- MWC Tournament logo
- Classification: Division I
- Season: 2012–13
- Teams: 9
- Site: Thomas & Mack Center Paradise, NV
- Champions: New Mexico (3rd title)
- Winning coach: Steve Alford (2nd title)
- MVP: Tony Snell (New Mexico)
- Television: CBSSN, CBS

= 2013 Mountain West Conference men's basketball tournament =

The 2013 Mountain West Conference men's basketball tournament was a tournament played at the Thomas & Mack Center in Las Vegas, Nevada on March 12–15, 2013. With TCU departing for the Big 12, and Fresno State and Nevada joining the MWC, the MWC will have a 9 team tournament for 2013. As the tournament champion, New Mexico received the Mountain West Conference's automatic bid to the 2013 NCAA Tournament.

==Seeds==
Teams are seeded by conference record, with a ties broken by record between the tied teams followed by record against the regular–season champion, if necessary.

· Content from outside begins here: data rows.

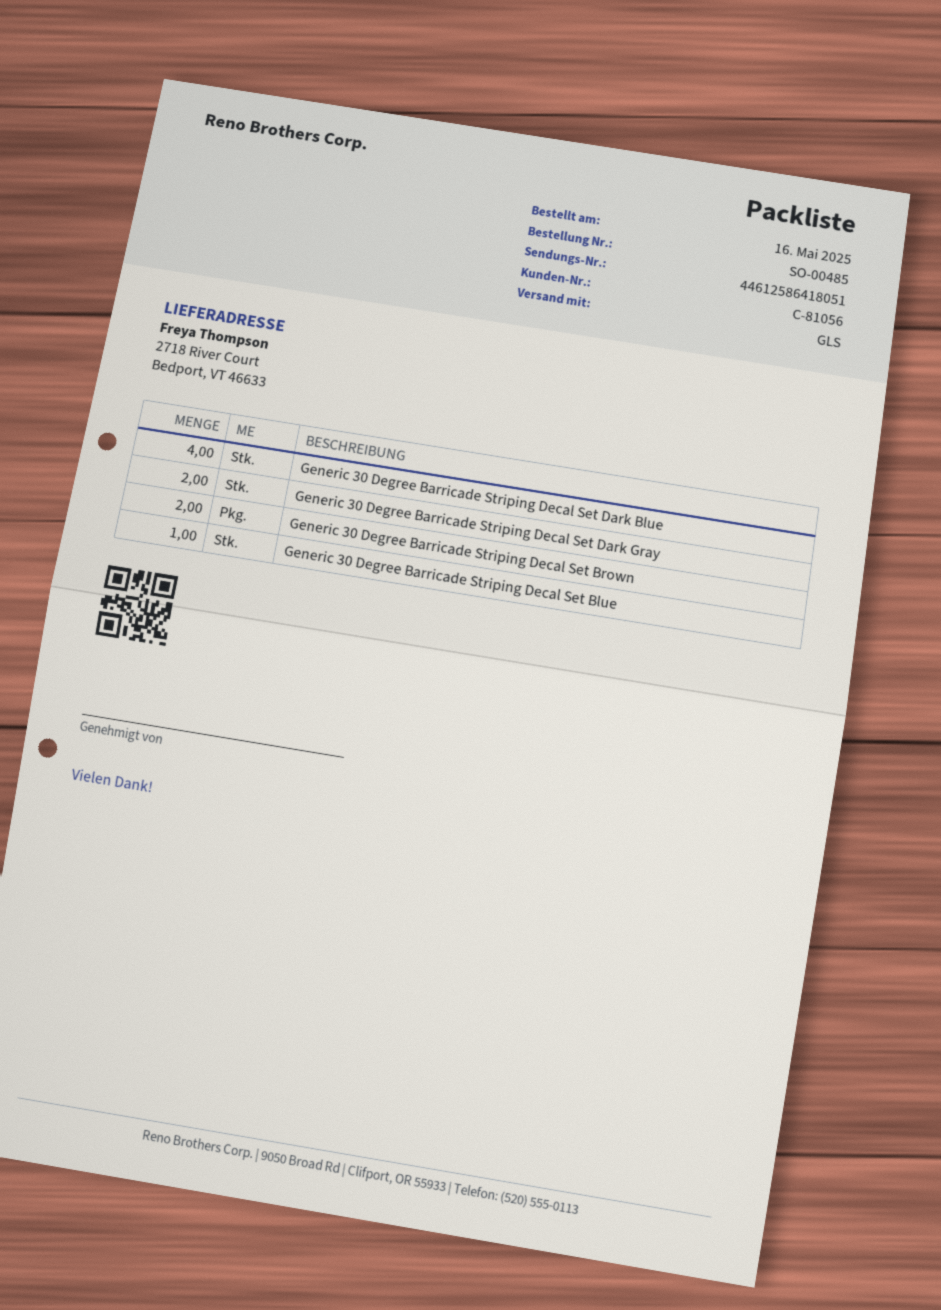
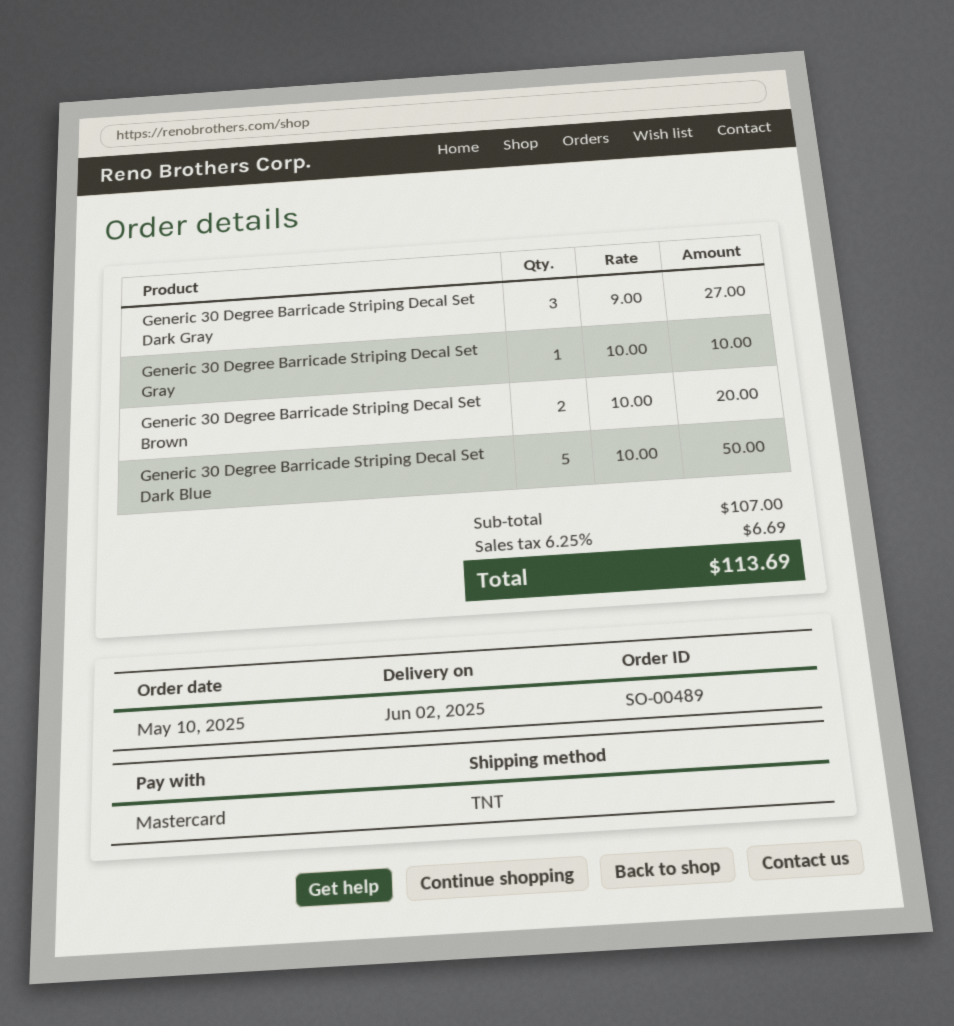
order number: SO-00485 -> SO-00489
order date: 2025-05-16 -> 2025-05-10
shipping method: GLS -> TNT
Generic 30 Degree Barricade Striping Decal Set Dark Blue: 4 -> 5
Generic 30 Degree Barricade Striping Decal Set Dark Gray: 2 -> 3
Generic 30 Degree Barricade Striping Decal Set Blue: 1 -> none
Generic 30 Degree Barricade Striping Decal Set Gray: none -> 1

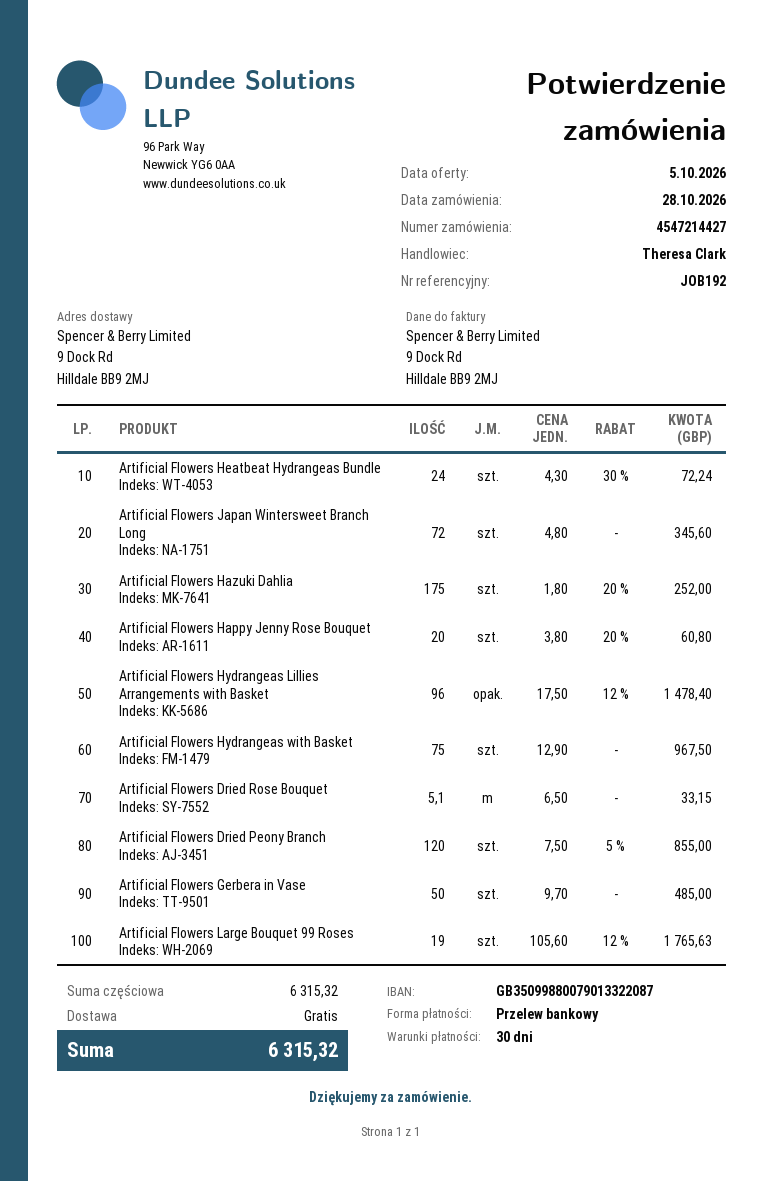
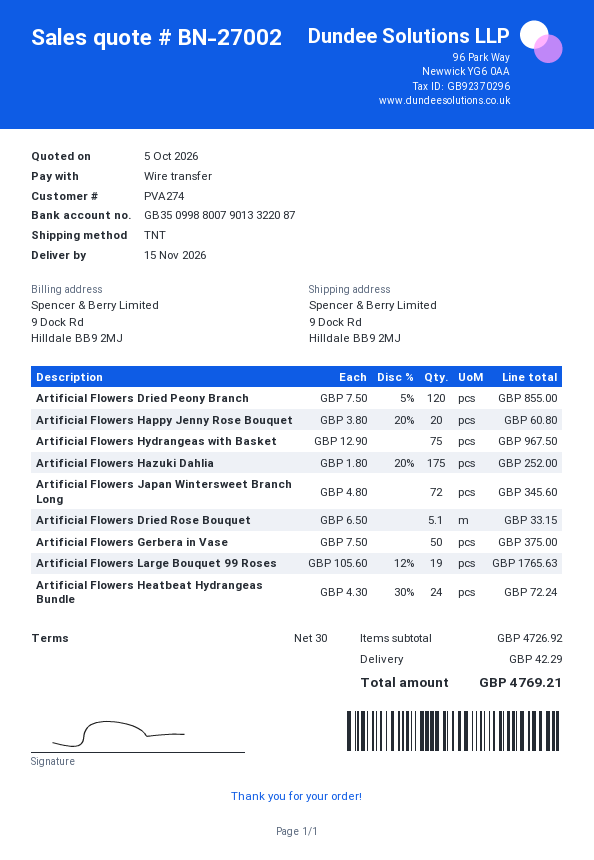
Artificial Flowers Hydrangeas Lillies Arrangements with Basket: 96 x 17.50 - 12% = 1478.40 -> none
Artificial Flowers Gerbera in Vase: 50 x 9.70 = 485.00 -> 50 x 7.50 = 375.00
subtotal: 6315.32 -> 4726.92
shipping: 0.00 -> 42.29
total: 6315.32 -> 4769.21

| Seed | School | Conference | Overall | Tiebreaker |
|---|---|---|---|---|
| 1 | New Mexico (#12) | 13–3 | 26–5 |  |
| 2 | Colorado State | 11–5 | 24–7 |  |
| 3 | UNLV | 10–6 | 23–8 |  |
| 4 | San Diego State | 9–7 | 21–9 | 1–1 vs BSU |
| 5 | Boise State | 9–7 | 21–9 | 1–1 vs SDSU |
| 6 | Air Force | 8–8 | 17–12 |  |
| 7 | Fresno State | 5–11 | 11–18 |  |
| 8 | Wyoming | 4–12 | 18–12 |  |
| 9 | Nevada | 3–13 | 12–18 |  |

==Schedule==

| Game | Time* | Matchup^{#} | Television |
First round – Tuesday, March 12
| 1 | 5:00 pm | #8 Wyoming vs. #9 Nevada |  |
Quarterfinals – Wednesday, March 13
| 2 | Noon | #3 UNLV vs. #6 Air Force | CBSSN |
| 3 | 2:30 pm | #2 Colorado State vs. #7 Fresno State | CBSSN |
| 4 | 6:30 pm | #1 New Mexico vs. #8 Wyoming | CBSSN |
| 5 | 9:00 pm | #4 San Diego State vs. #5 Boise State | CBSSN |
Semifinals – Friday, March 15
| 6 | 6:00 pm | #1 New Mexico vs. #4 San Diego State | CBSSN |
| 7 | 8:30 pm | #3 UNLV vs. #2 Colorado State | CBSSN |
Championship – Saturday, March 16
| 8 | 3:00 pm | #1 New Mexico vs. #3 UNLV | CBS |
*Game times in PT. #-Rankings denote tournament seeding.